At 6:00 I turned on heat for the rice water (once water boils and rice is added, it cooks 20 minutes, sits and breathes 5 minutes, and hangs out ready).
2 cloves garlic minced; 4 or 5 tiny yukon potatoes, ½ white onion, 10 or so green beans, ⅓ large red pepper, all of them cut up and ready to add. Heat 5 – 6 tablespoons olive oil on high. When it almost smokes, toss in the garlic, stir 15 seconds and add the other veggies. (You can hold back onions or red peppers and especially green beans for less cook time to your taste.) Stir fry enthusiastically. Add salt, pepper, ginger, a tad of ground cardamom seed for gravitas and, eventually, a thimble of sake for the steam and, oh yes, the taste. When near being cooked but not quite, remove all that and set aside.
Add oil again to the wok and, when hot, toss in the meat slices to brown, tossing frequently enough to let them know you care.

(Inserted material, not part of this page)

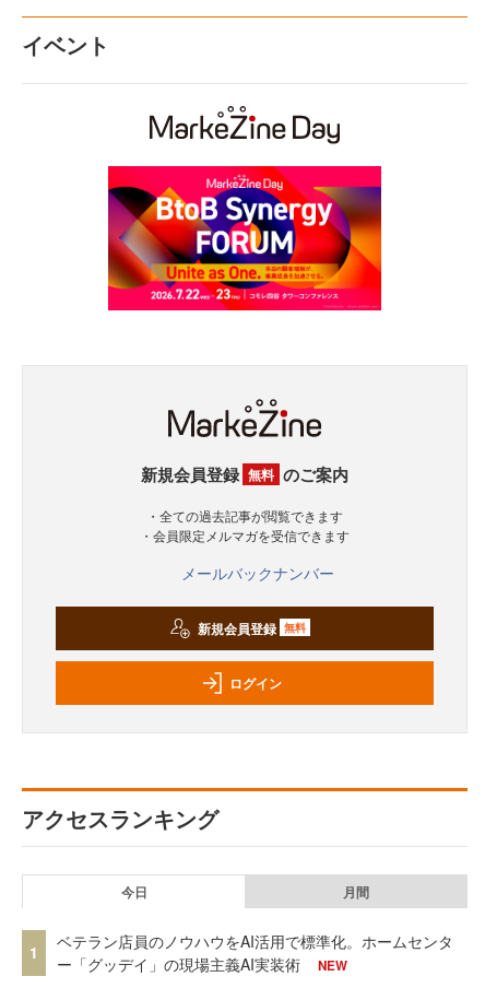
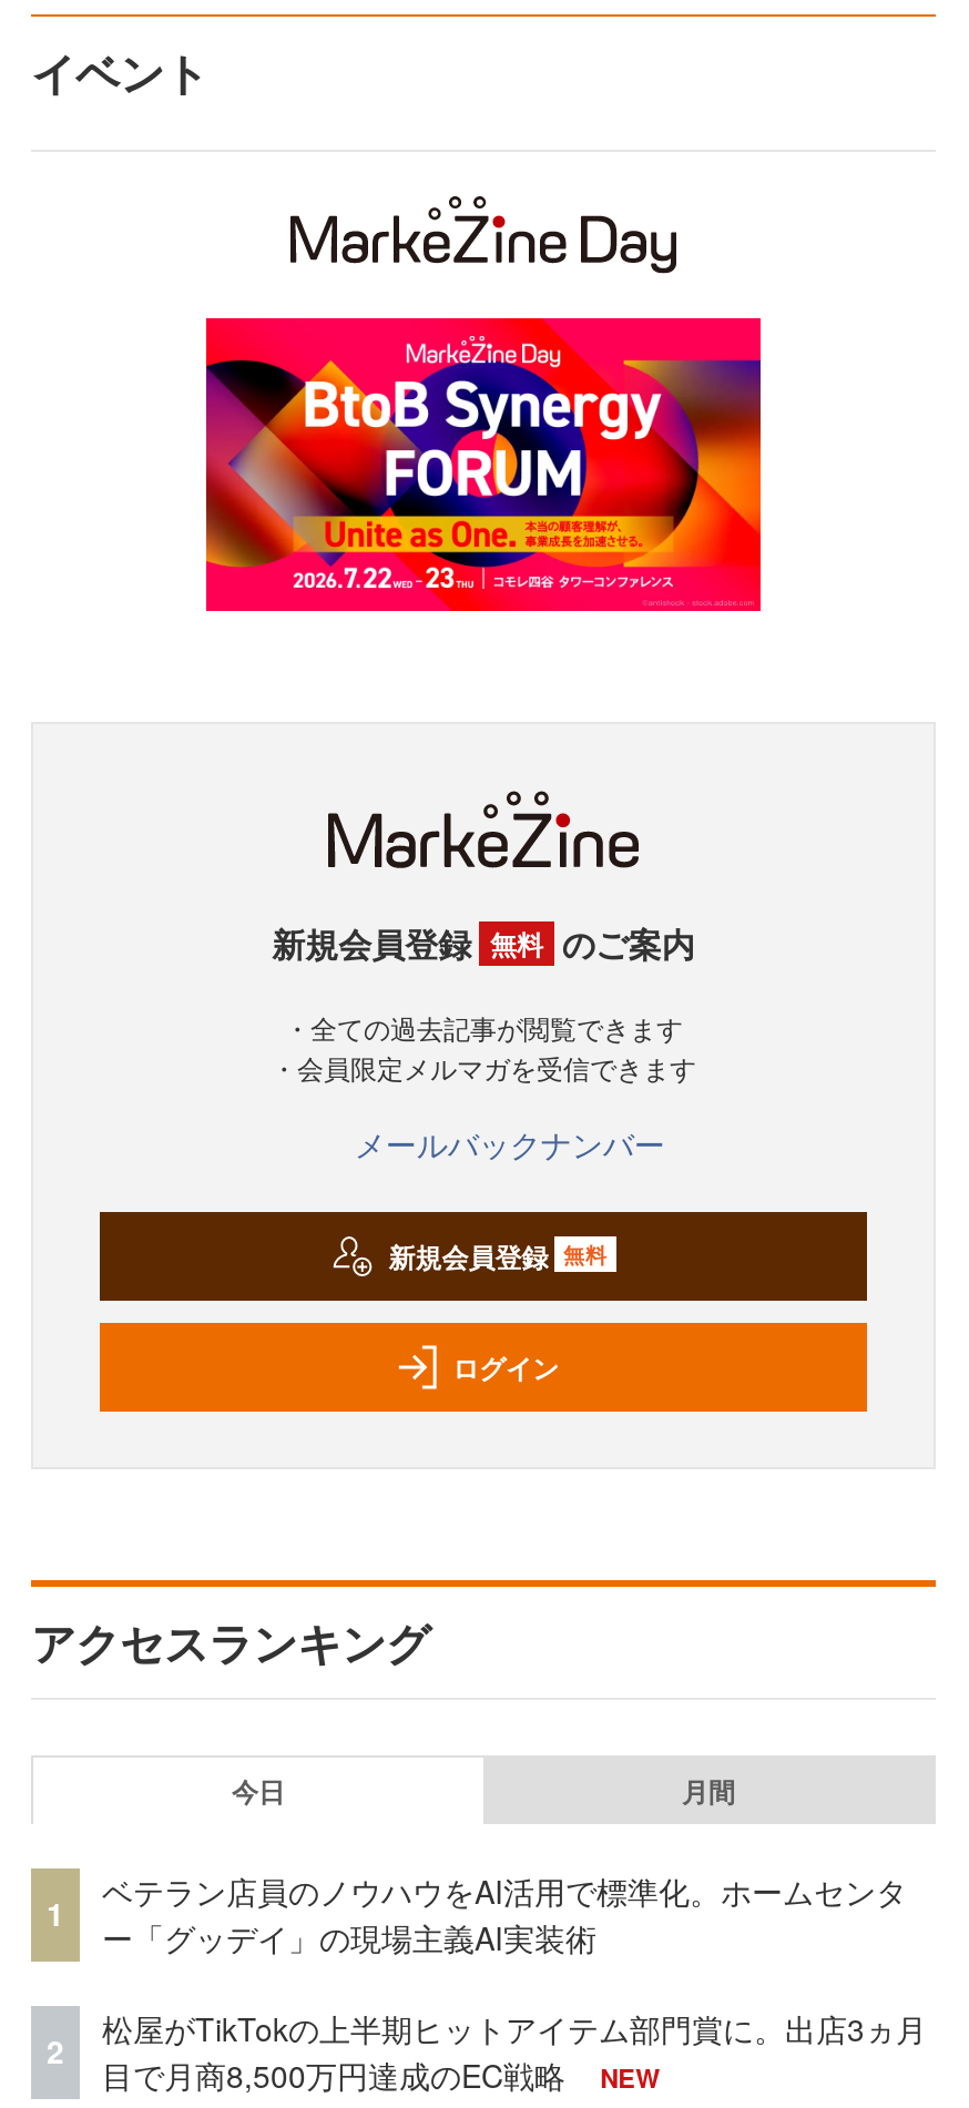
none -> [47,2028,64,2073] 2
none -> [102,2005,927,2096] 松屋がTikTokの上半期ヒットアイテム部門賞に。出店3ヵ月 | 目で月商8,500万円達成のEC戦略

Season with salt, ground cumin, that ground cardamom seed again, and cayenne (yes, cayenne: don’t be afraid!). When meat is happy, return veggies to wok, toss on a bit of tamari sauce, stir-toss for a mere instant, and you can thicken the brew with a teaspoon of corn starch and a dash of water mixed in – quickly, just a minute.
Serve immediately over rice. Goes extraordinarily well with a River Road Petit Syrah, a recent addition to that vintner’s list.
Oh yeah!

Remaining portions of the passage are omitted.